* [What to do]: For every line in the entries that contains "comments", show the whole line.

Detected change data
========

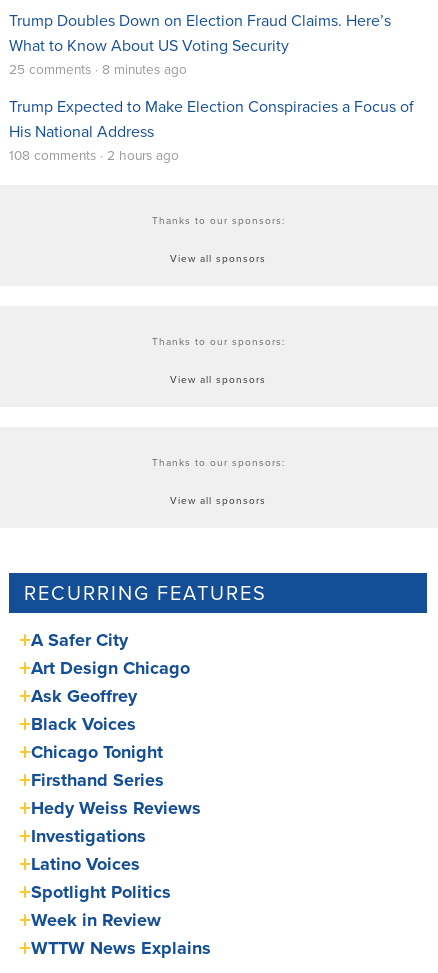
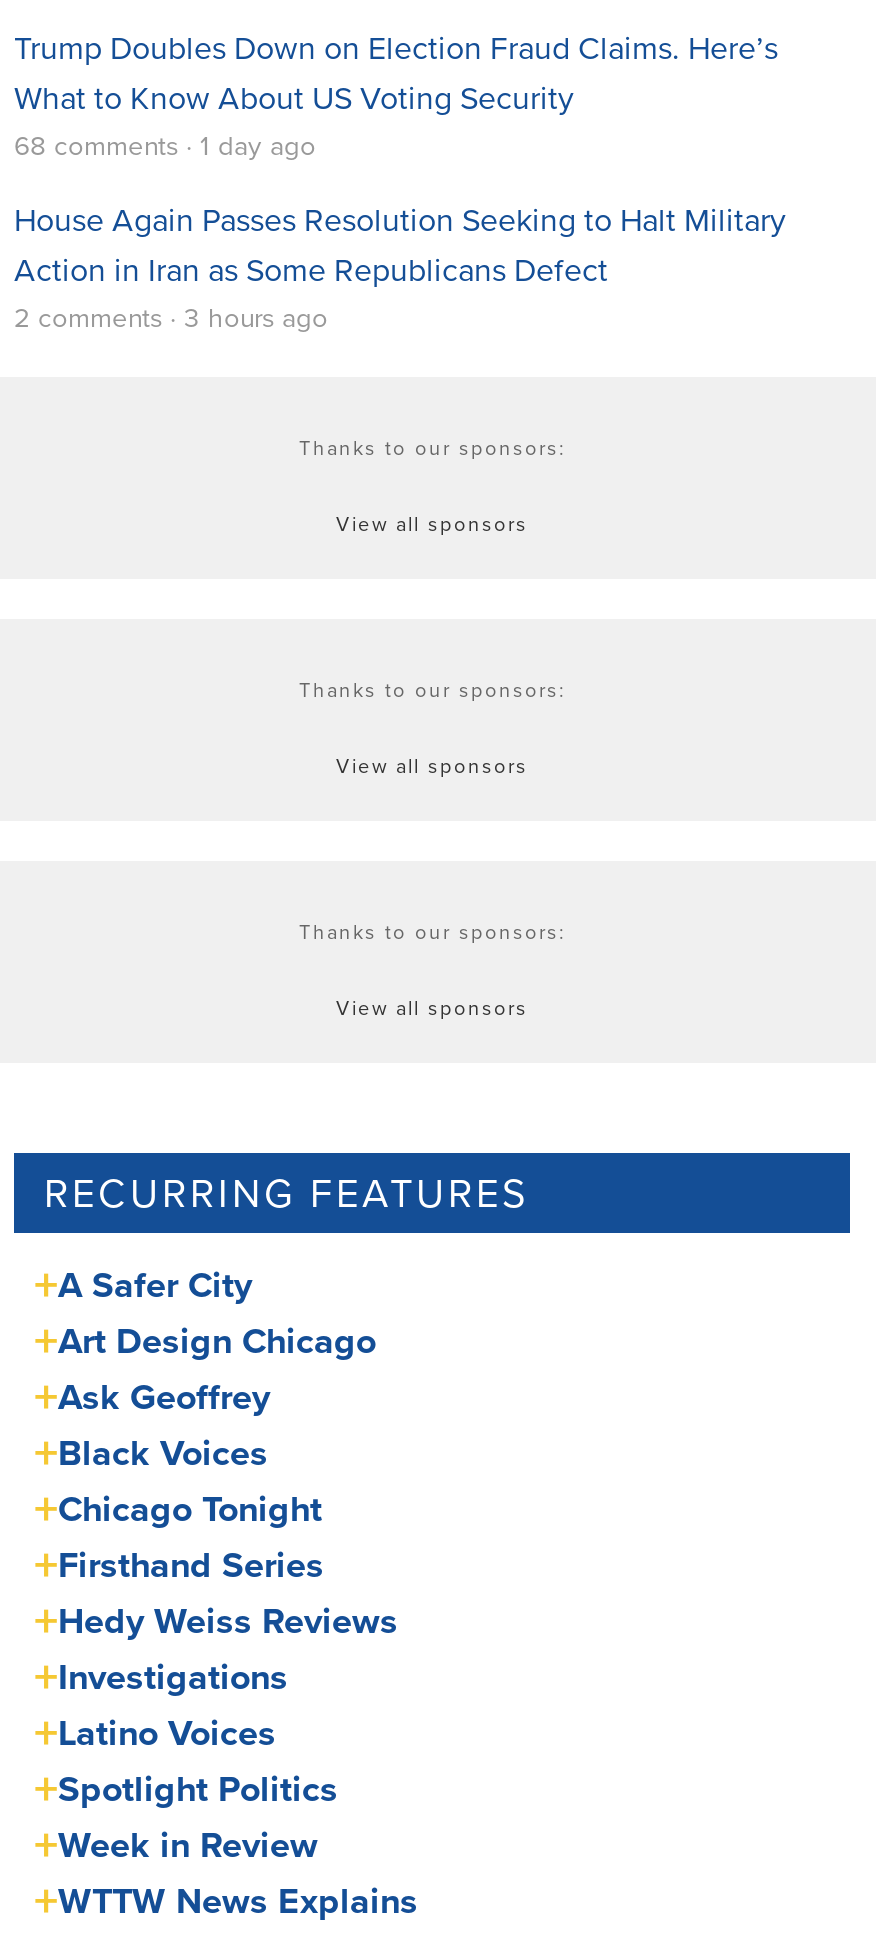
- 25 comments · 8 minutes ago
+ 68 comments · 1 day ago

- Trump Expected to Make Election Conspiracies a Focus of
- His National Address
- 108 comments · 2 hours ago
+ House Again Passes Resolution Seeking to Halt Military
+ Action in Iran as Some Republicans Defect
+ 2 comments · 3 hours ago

========

* [Response below]:
- 25 comments · 8 minutes ago
+ 68 comments · 1 day ago
- 108 comments · 2 hours ago
+ 2 comments · 3 hours ago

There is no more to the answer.